• Given data
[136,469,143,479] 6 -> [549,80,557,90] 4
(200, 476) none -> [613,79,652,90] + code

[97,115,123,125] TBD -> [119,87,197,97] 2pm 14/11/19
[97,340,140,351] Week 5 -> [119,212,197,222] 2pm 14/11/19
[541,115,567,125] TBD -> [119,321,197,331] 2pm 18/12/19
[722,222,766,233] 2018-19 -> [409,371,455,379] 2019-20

--

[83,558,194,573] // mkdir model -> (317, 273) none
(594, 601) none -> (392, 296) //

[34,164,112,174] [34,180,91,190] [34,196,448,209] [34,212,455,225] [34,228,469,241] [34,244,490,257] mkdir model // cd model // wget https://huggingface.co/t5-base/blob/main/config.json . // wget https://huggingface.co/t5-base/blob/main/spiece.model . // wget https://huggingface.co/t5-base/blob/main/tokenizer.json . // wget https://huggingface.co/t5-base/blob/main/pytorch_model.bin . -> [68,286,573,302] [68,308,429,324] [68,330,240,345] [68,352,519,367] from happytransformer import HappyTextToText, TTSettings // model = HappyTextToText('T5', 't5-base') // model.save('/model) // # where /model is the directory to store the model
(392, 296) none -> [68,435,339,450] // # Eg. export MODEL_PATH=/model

...

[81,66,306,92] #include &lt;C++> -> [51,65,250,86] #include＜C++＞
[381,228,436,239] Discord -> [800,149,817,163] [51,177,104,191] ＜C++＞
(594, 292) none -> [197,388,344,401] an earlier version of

• What to produce
From the line holding "[136,469,143,479] 6 -> [549,80,557,90] 4" to the line holding "[722,222,766,233] 2018-19 ->", inclusive, restate each line above exactly as written.

• Output of the exercise
[136,469,143,479] 6 -> [549,80,557,90] 4
(200, 476) none -> [613,79,652,90] + code

[97,115,123,125] TBD -> [119,87,197,97] 2pm 14/11/19
[97,340,140,351] Week 5 -> [119,212,197,222] 2pm 14/11/19
[541,115,567,125] TBD -> [119,321,197,331] 2pm 18/12/19
[722,222,766,233] 2018-19 -> [409,371,455,379] 2019-20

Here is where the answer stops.